Share

Pria Bertopeng

Author: Thietha
last update Last Updated: 2021-04-15 10:31:51

“Kenapa aku bisa berada di sini? Vila siapa ini? Apa mungkin Cherry membawaku ke Vilanya? Tidak mungkin! Lalu, siapa pria di luar sana?” Jenia terus bertanya-tanya pada dirinya sendiri. Ia benar-benar merasa bingung dengan apa yang telah terjadi padanya saat ini.

Tidak mendapatkan jawaban atas pertanyaannya itu, membuat Jenia semakin risau. Jenia menggigit jari, berharap ia mendapatkan ide luar biasa untuk bisa lepas dari sana.

Jenia hanya bisa duduk diam sembari memikirkan cara untuk dapat keluar dari tempat itu. Suara pintu yang terbuka membuat Jenia kaget. Tidak ada orang yang datang dari balik pintu itu, hanya sepasang tangan yang menaruh nampan berisi makanan dan minuman di belakang pintu, kemudian pintu terkunci kembali.

Seperti seorang tahanan di balik jeruji besi, kurang lebih hal itu yang dirasakan Jenia saat ini. Bahkan, mereka seolah-olah tengah memberikan makan pada seekor macan sehingga mereka takut untuk menemui Jenia secara langsung.

“Siapa mereka? Mengapa mereka mengurungku di sini? Di mana Cherry?” Jenia tidak berhenti bertanya pada dirinya sendiri.

Matanya menatap pada makanan yang masih berada di belakang pintu. Ia mengambil napas panjang lalu mengembuskan dengan kasar dan membuang muka ke arah lain, merasa enggan untuk menyantap makanan itu.

“Aku tidak ingin makan! Bawa kembali makanan kalian!” pekik Jenia mengancam seolah-olah akan ada orang yang datang mendengarkan teriakannya kali ini.

Jenia kembali berselimut, berusaha untuk menahan rasa lapar yang sejatinya sudah membuat perutnya bergemuruh sejak tadi.

“Hei, aku tidak akan makan! Keluarkan aku dari sini!” Jenia terus terpekik.

Ia tidak peduli pada suara parau yang terdengar tegas di telinganya, yang ia pedulikan adalah sang ayah yang pasti dari semalam sudah menunggunya untuk pulang. Bisa saja ayahnya, Maheza, menunggunya dengan tangkai sapu yang siap untuk dipukulkan pada Jenia karena tidak pulang semalam tanpa memberikan kabar.

Pintu kamar tempat Jenia berada kembali terbuka, kali ini seorang wanita yang tampak renta datang dan membawakan makanan itu pada Jenia.
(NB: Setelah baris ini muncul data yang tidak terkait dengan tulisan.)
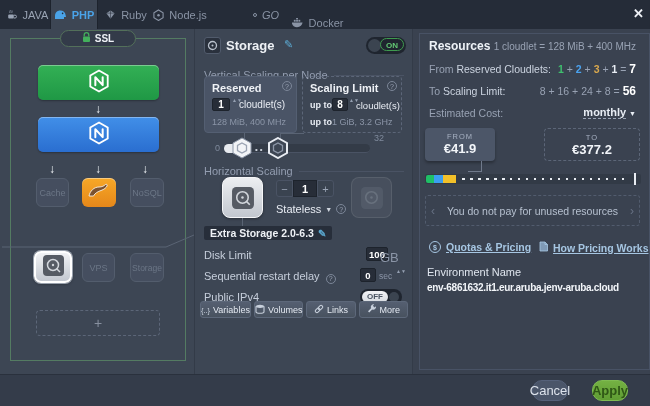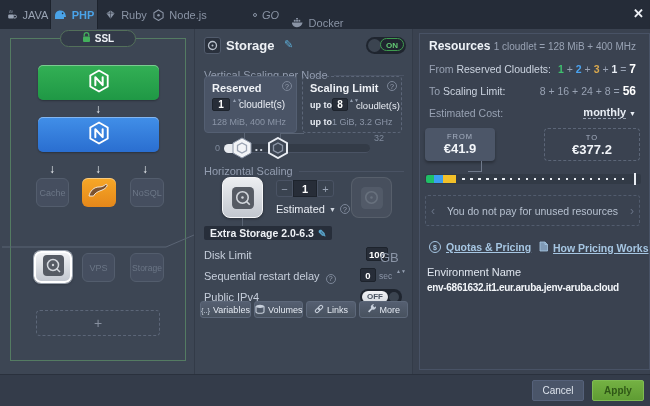--- a/index.html
+++ b/index.html
@@ -304,7 +304,7 @@
       <div class="step-btn" style="border-radius:0 3px 3px 0;">+</div>
     </div>
     <div class="a" style="left:80px;top:174px;display:flex;align-items:center;gap:4px;">
-      <span style="font-size:11px;color:#e8ecf3;">Estimated</span>
+      <span style="font-size:11px;color:#e8ecf3;">Stateless</span>
       <span style="font-size:7px;color:#cfd5de;">▼</span>
       <span class="help">?</span>
     </div>

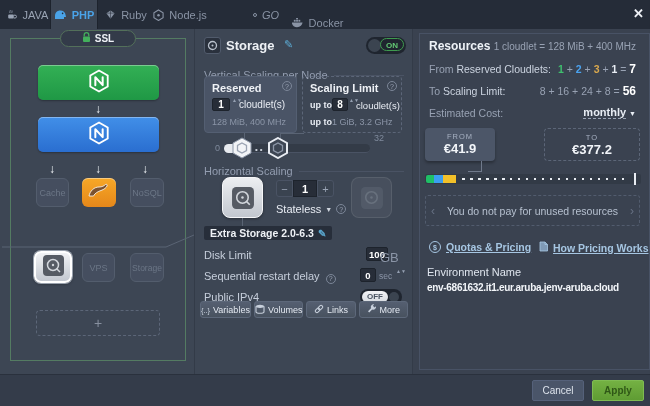--- a/index.html
+++ b/index.html
@@ -100,7 +100,7 @@
                align-items:center; justify-content:center; }
 
   
-  .f-btn { top:5px; width:52px; height:21px; border-radius:2px; font-size:10px; display:flex; align-items:center; justify-content:center; cursor:pointer; }
+  .f-btn { top:5px; width:36px; height:21px; border-radius:10px; font-size:13px; display:flex; align-items:center; justify-content:center; cursor:pointer; }
   .cancel-btn { left:532px; background:#4a5569; border:1px solid #55617a; color:#dde3ec; }
   .apply-btn { left:592px; background:linear-gradient(#74b143,#5f9c33); border:1px solid #7fbb52; color:#2f5716; font-weight:bold; }
 </style>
Dari pakaian seragam yang ia kenakan, sudah jelas bahwa dia adalah asisten rumah tangga di vila itu.

“Anda siapa?” tanya Jenia dengan bibir manyun.

“Saya diperintahkan tuan muda untuk mengantarkan makanan ini kepada Nona. Nona harus makan, jika nona tidak makan, maka seluruh orang yang berada di vila saat ini juga tidak boleh makan!” tutur wanita tua itu dengan bahasa yang lugas dan santun.

Jenia menganga, peraturan aneh itu benar-benar tidak biasa terdengar di telinganya. Biasanya, Maheza selalu menghukum Jenia dan melarang Jenia untuk makan, tetapi karena kebaikan kakak tirinya, Jenia masih bisa mengisi perutnya yang kosong.

Namun, peraturan di vila itu sungguh berbeda, membuat Jenia yang berhati lembut merasa tidak tega jadinya. Jenia tidak ingin orang lain menderita karena dirinya.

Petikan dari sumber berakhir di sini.